Psychologist and founder of the field of human performance technology, Thomas Gilbert, argued that environmental and individual are the two fundamental types of performance factors that influencet our behavior.
Environmental Factors: Factors that the leader controls
Individual Factors: Factors that the performer controls
He identified that information, tools and resources, and incentives are the primary environmental factors. And identified that skill and knowledge, capacity, and motivation are the primary individual factors. These six factors are described below in the Behavior Engineering Model.
You can apply the model like a checklist to understand where to optimize performance and uncover what followers need most to improve their performance on any given task.
When using this model to diagnose opportunities for improvement, a simple way to get started is to ask employees in team meetings or one-to-one:
Which one of the six factors would help them improve their performance immediately the most?
When asking this question, be prepared to be surprised and follow up with probing questions such as; What is the real challenge? or What else?
In my application for the Behavioral Engineering Model, I have polled hundreds of employees across many different industries, and the most frequently selected performance improvement factor needed is information and feedback, followed by tools and resources. The only exception that I have found is with new hires, who often choose skills and knowledge.
Leaders who avoid tolerating poor performance tend to have the following good leadership habits:
Leadership Habit #1: Provide timely feedback for high performance
Timely feedback is not once a year or a month. Performance feedback is best when given as close to being in the moment as possible.
Leadership Habit #2: Ask for input before making decisions that impact others
Remember, those closest to tasks have unique insights, and likely many changes have taken place since the last time you performed the task.
Leadership Habit #3: Provide incentives for good performance
Compensation for the work is not enough.

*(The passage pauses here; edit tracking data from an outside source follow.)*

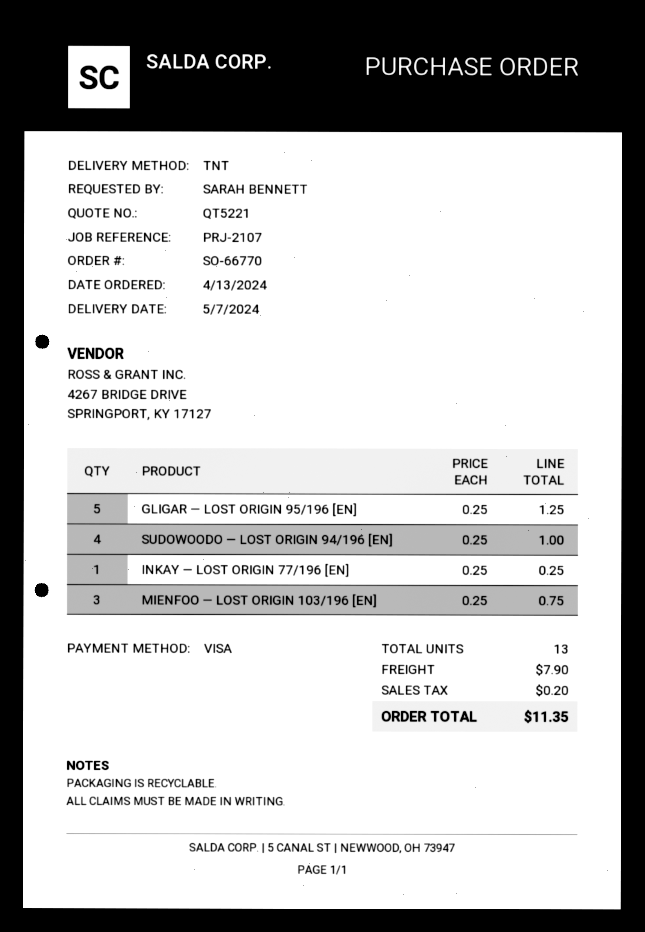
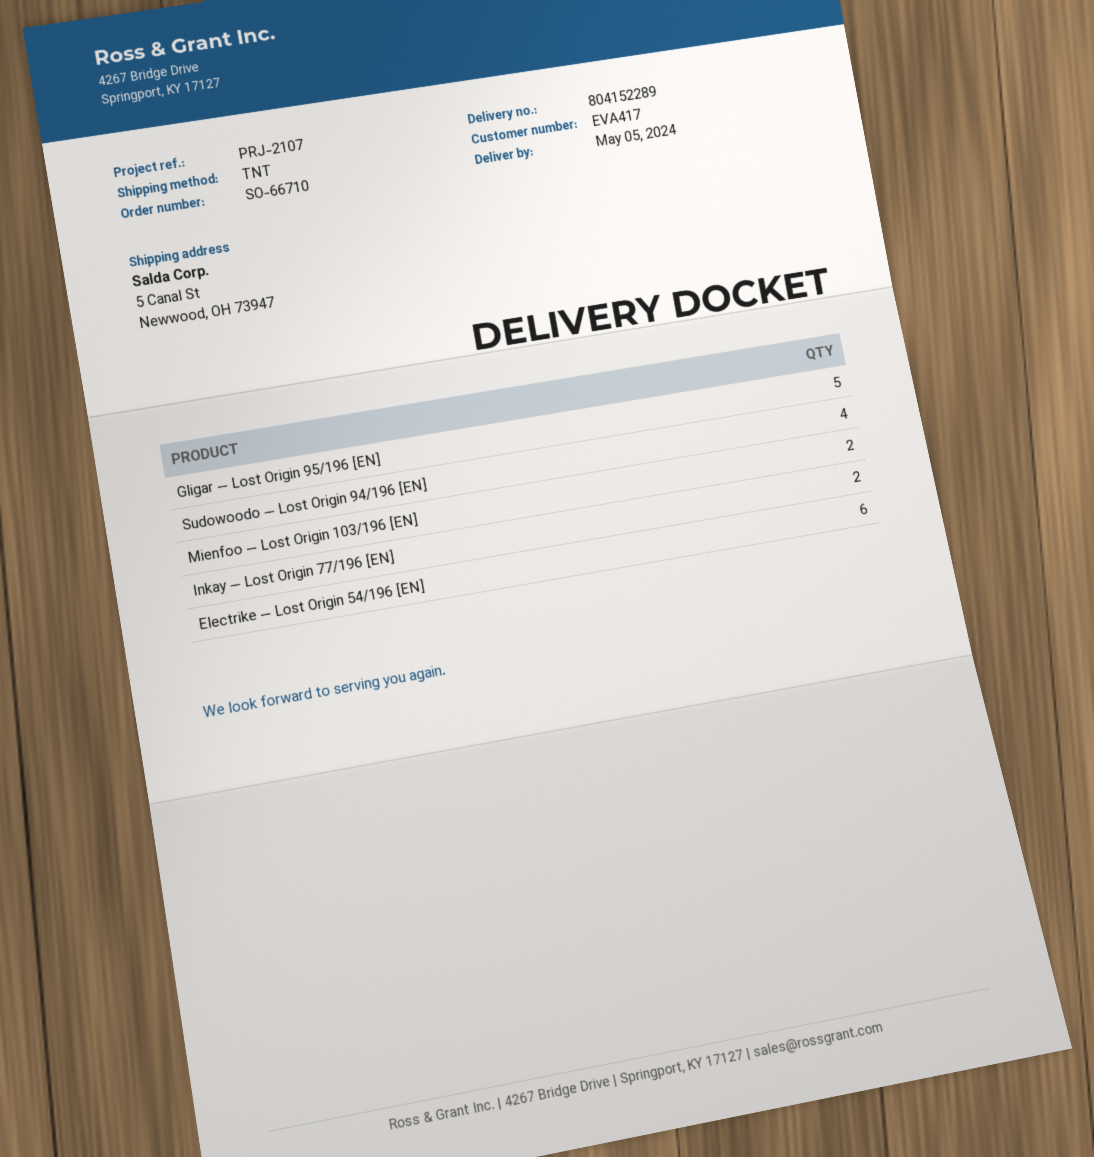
order number: SO-66770 -> SO-66710
delivery date: 2024-05-07 -> 2024-05-05
INKAY — LOST ORIGIN 77/196 [EN]: 1 -> 2
MIENFOO — LOST ORIGIN 103/196 [EN]: 3 -> 2
Electrike — Lost Origin 54/196 [EN]: none -> 6

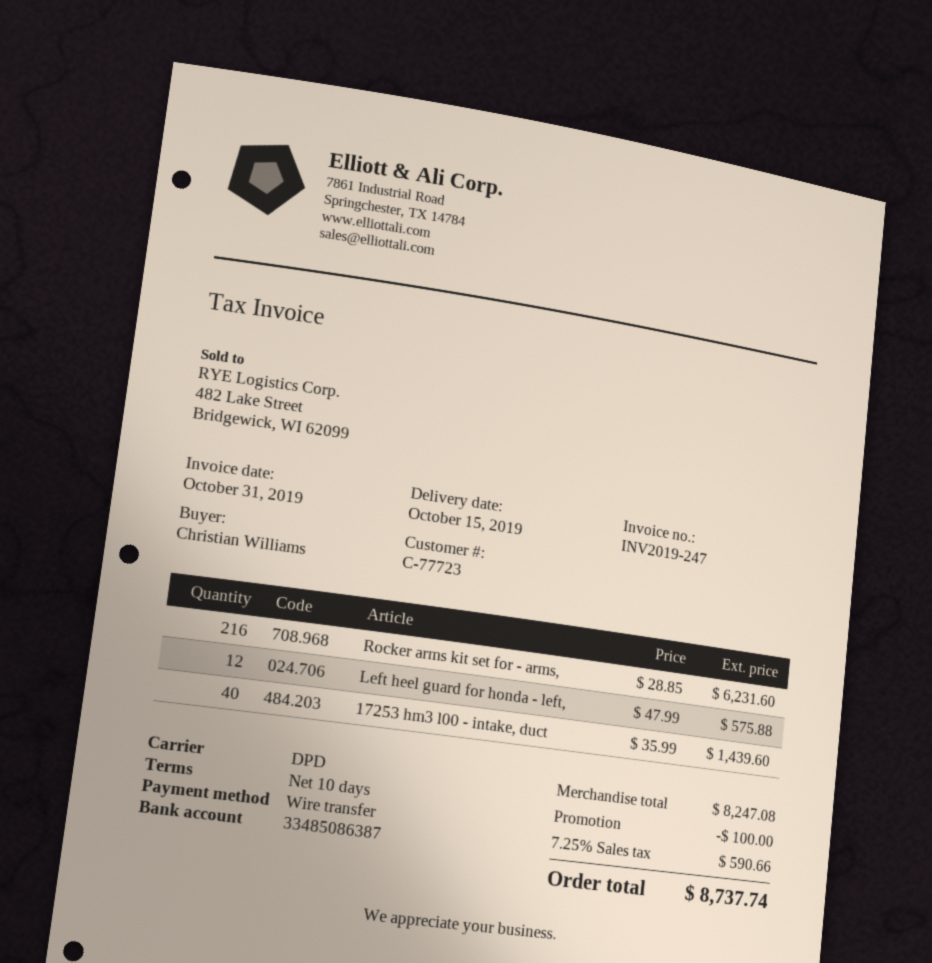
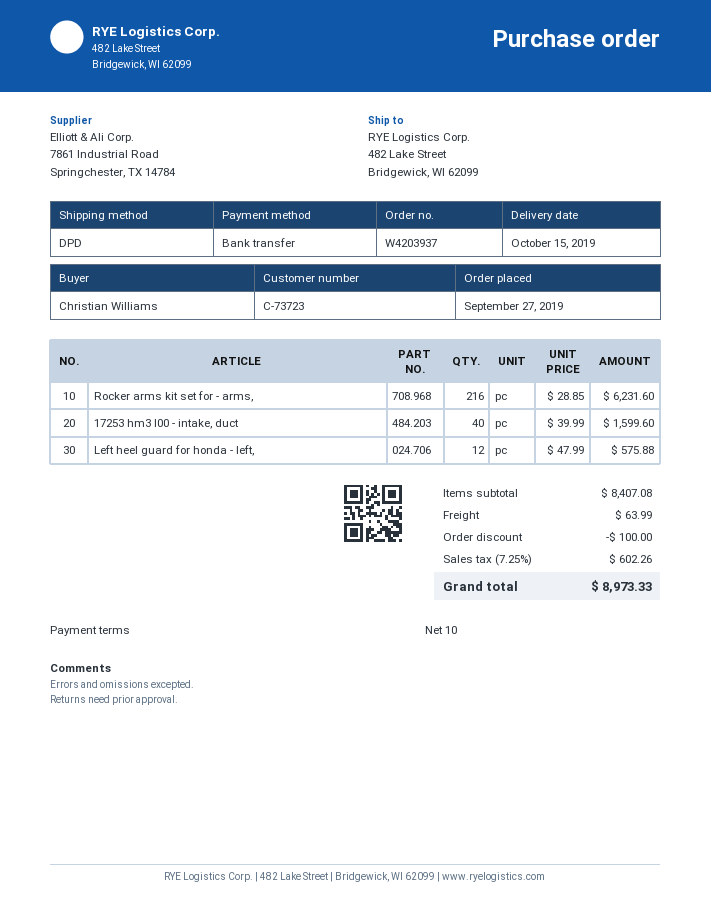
customer number: C-77723 -> C-73723
17253 hm3 l00 - intake, duct: 40 x 35.99 = 1439.60 -> 40 x 39.99 = 1599.60
subtotal: 8247.08 -> 8407.08
shipping: none -> 63.99
tax: 7.25% = 590.66 -> 7.25% = 602.26
total: 8737.74 -> 8973.33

The rewards and incentives you provide can be as simple as saying thank you.
Leadership Habit #4: Invest in developing followers
Career development is frequently one of the top reasons employees leave their current jobs. Find out what employees need to help them achieve higher performance levels and provide opportunities to learn and grow in those areas.

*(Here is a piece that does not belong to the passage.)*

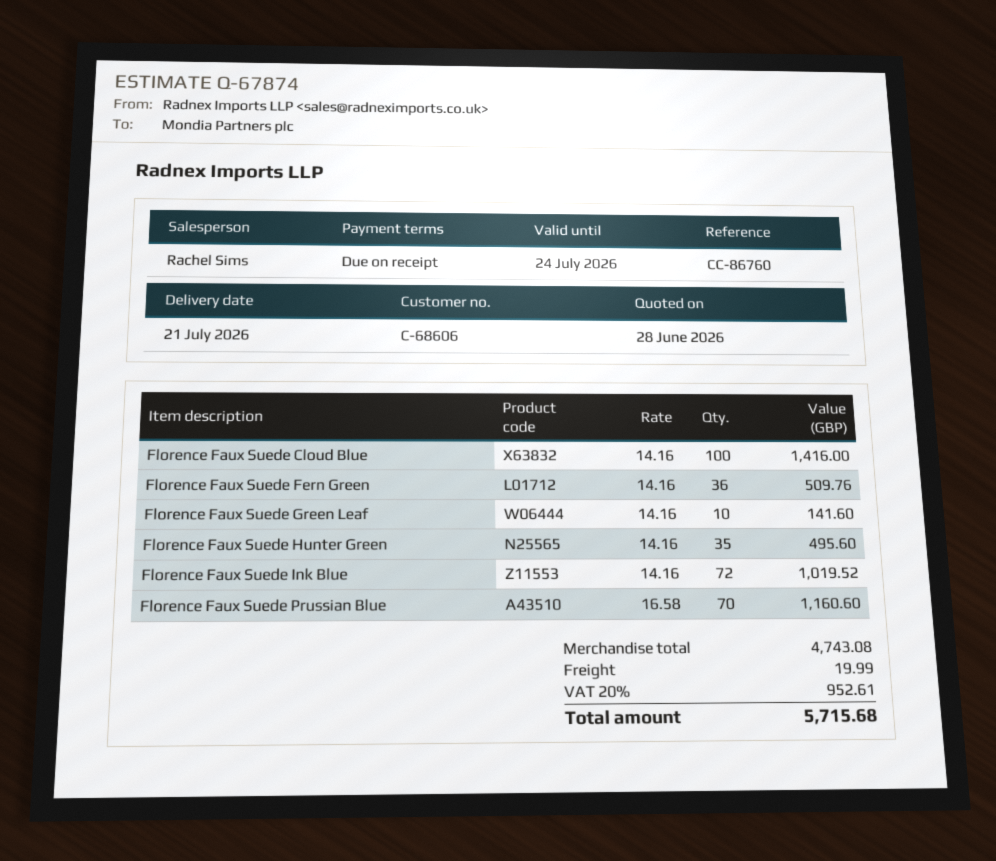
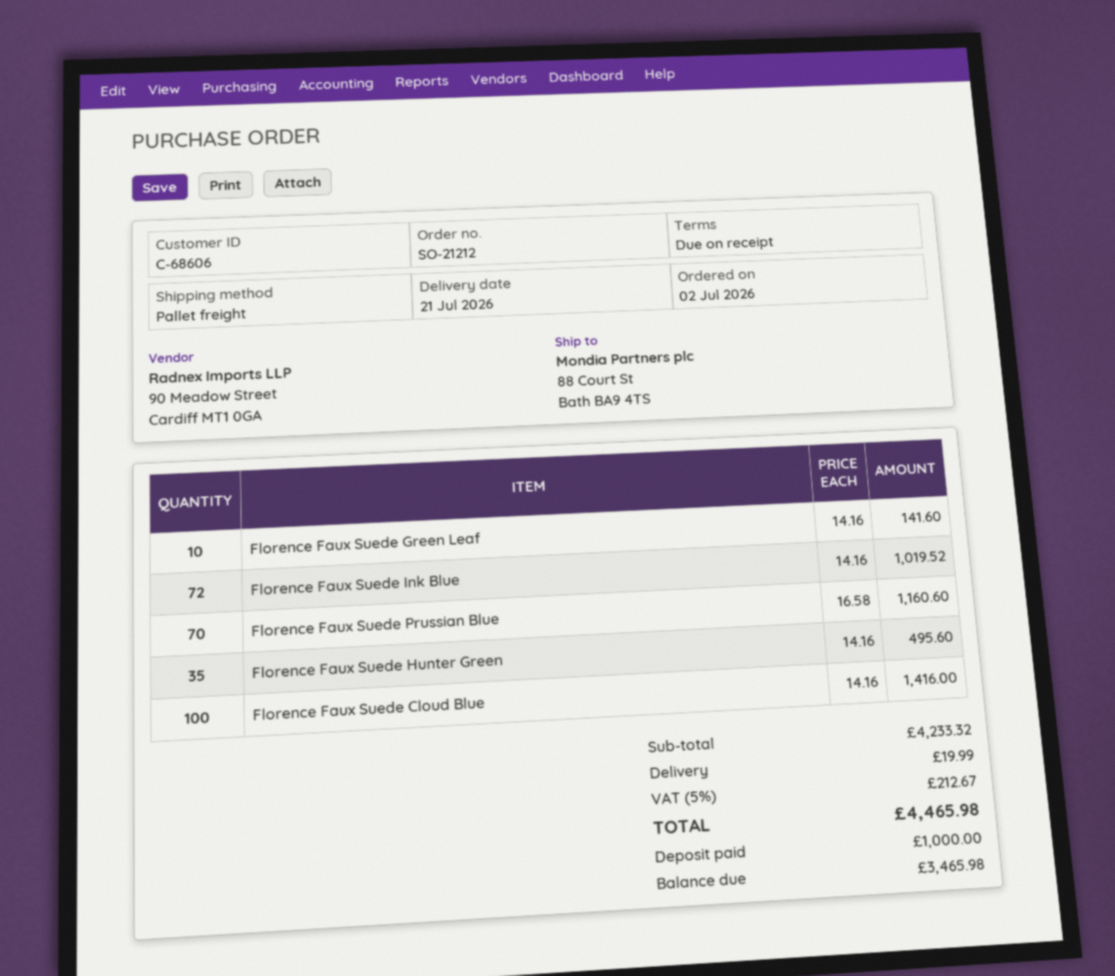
Florence Faux Suede Fern Green: 36 x 14.16 = 509.76 -> none
subtotal: 4743.08 -> 4233.32
tax: 20% = 952.61 -> 5% = 212.67
total: 5715.68 -> 4465.98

One of the best ways to avoid tolerating poor performance is to create an environment that brings out the best in followers. The Behavioral Engineering Model can help you take action and make changes in ways that matter most.

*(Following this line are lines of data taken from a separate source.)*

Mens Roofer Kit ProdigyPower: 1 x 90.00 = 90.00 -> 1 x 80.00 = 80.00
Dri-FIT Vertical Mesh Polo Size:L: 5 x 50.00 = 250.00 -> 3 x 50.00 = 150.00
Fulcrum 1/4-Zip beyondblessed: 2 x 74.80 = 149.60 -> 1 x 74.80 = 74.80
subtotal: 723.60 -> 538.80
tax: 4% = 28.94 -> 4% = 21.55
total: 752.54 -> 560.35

Accidental leadership habits and ineffective leadership approaches are not destiny, and all leaders need to continually develop at a pace consistent with the change in the leader's world. If you are interested in learning about more ways you can maximize performance, you will want to check out my book, Life-Changing Leadership Habits.
Are those you lead growing, serving others, and prepared to surpass you?
References:
Daniels, A., & Daniels, J. (2006). Performance management: Changing behavior that drives organizational effectiveness. Performance Management Publications.
Doolittle, J. (2023). Life-changing leadership habits: 10 proven principles that will elevate people, profit, and purpose. Organizational Talent Consulting.
Gallup. (2023). Global engagement survey.
Gilbert, T. (1978). Human competence: Engineering worthy performance. McGraw-Hill.
Faragher, J. (2006). Employers lose 32m a year, tolerating poor performance. Personnel Today, 1.
Plump, C. (2010). Dealing with problem employees: A legal guide for employers. Business Horizons, 53(6), 607-618.